Brian looks at a number of essays that responded to Dana Gioia's original "Can Poetry Matter?" essay. One of the issues that always comes up is the role that Creative Writing programs play in the development of poetry in North America. One point that I always make and that I rarely come across has to do with health insurance.

Perhaps it takes an expatriate living in a country with a functioning health-insurance system to notice this, but one very good reason for poets to want to get credentialed (MFA) and tenured (Professor of Creative Writing)—or even just working for a university in some way—is to get health insurance.

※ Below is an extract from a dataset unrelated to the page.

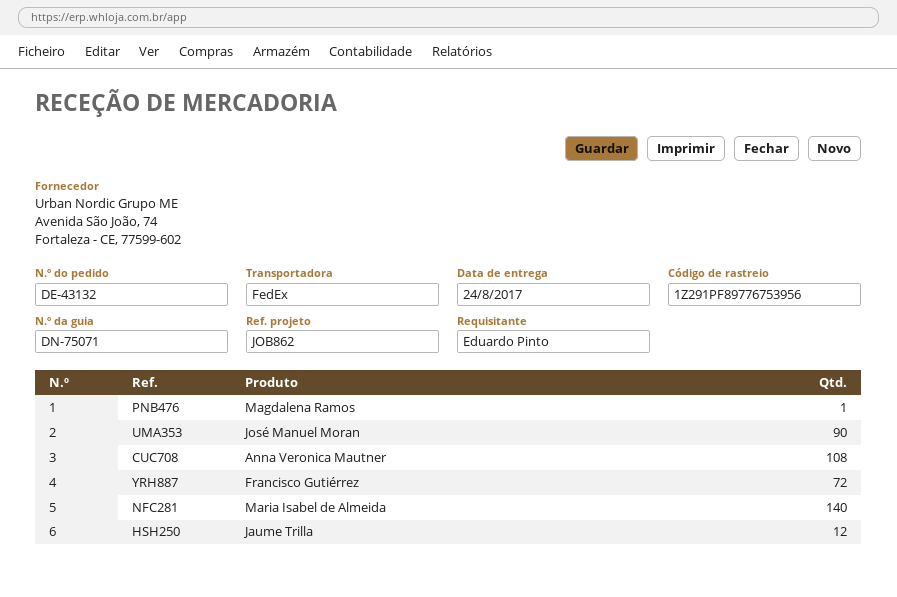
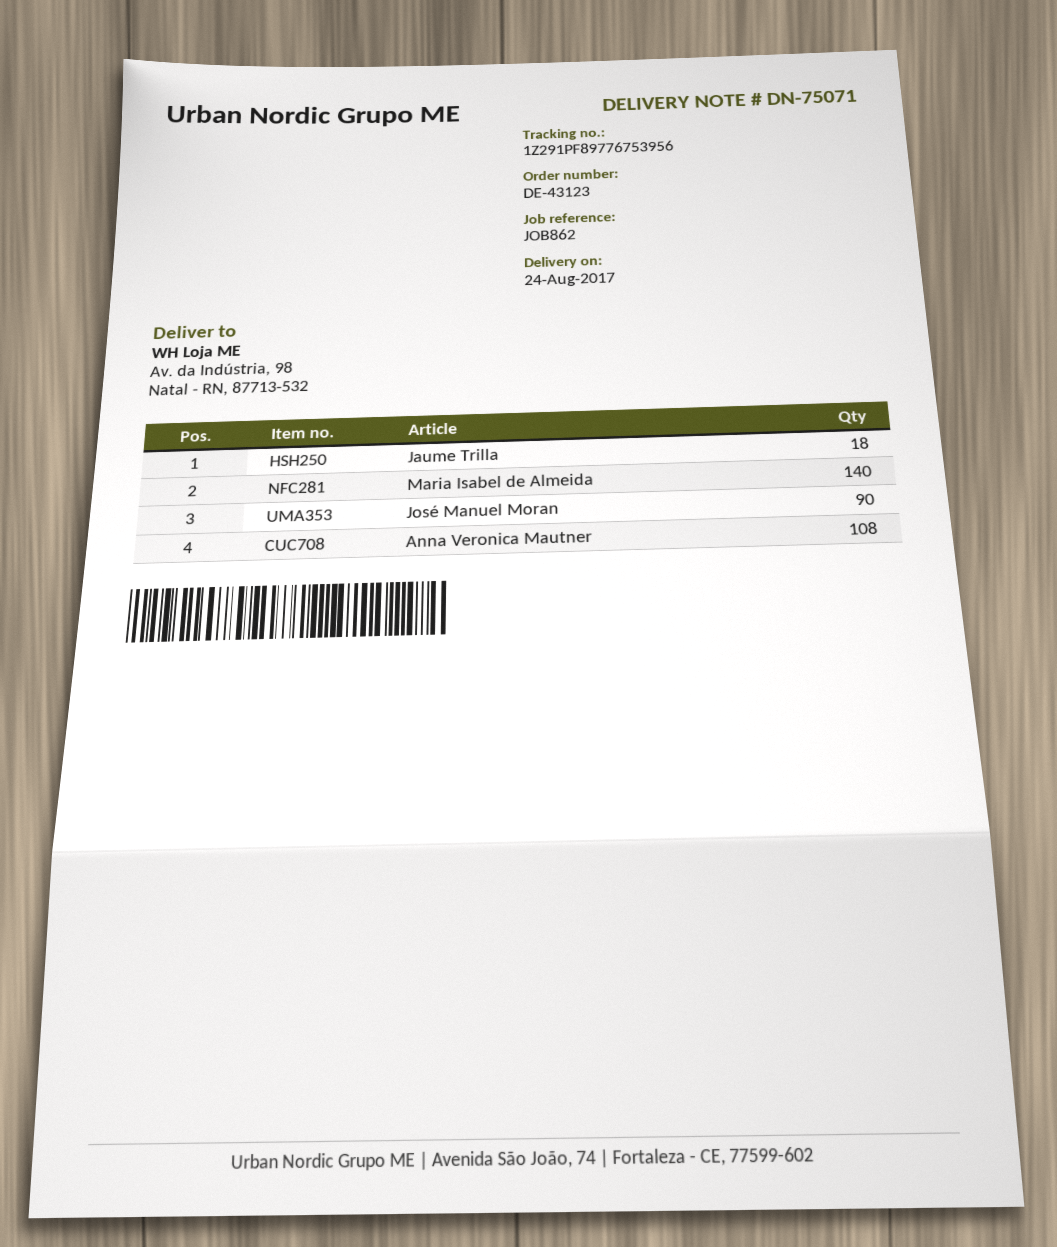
order number: DE-43132 -> DE-43123
Magdalena Ramos: 1 -> none
Francisco Gutiérrez: 72 -> none
Jaume Trilla: 12 -> 18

In the jazz world, it is striking how often older musicians who get sick are dependent on benefit concerts from their fellow musicians in order to be able to pay their health costs (Billy Higgins, Sun Ra)—or at least are dependent on staying on the road (or going back on the road) after life-threatening heart attacks or strokes (Oscar Peterson continued touring even after his stroke partially disabled his hand: try playing piano like that!).

So it's more than understandable if creative people try to get themselves a gig at a university, which will usually involve some sort of health coverage. When Adrienne Rich left UC Santa Cruz to teach at Stanford in the mid-eighties, the story we students heard was that  (even though she apparently would have preferred to stay at UCSC) she got much better treatment for her rheumatoid arthrities through Stanford than from a public school.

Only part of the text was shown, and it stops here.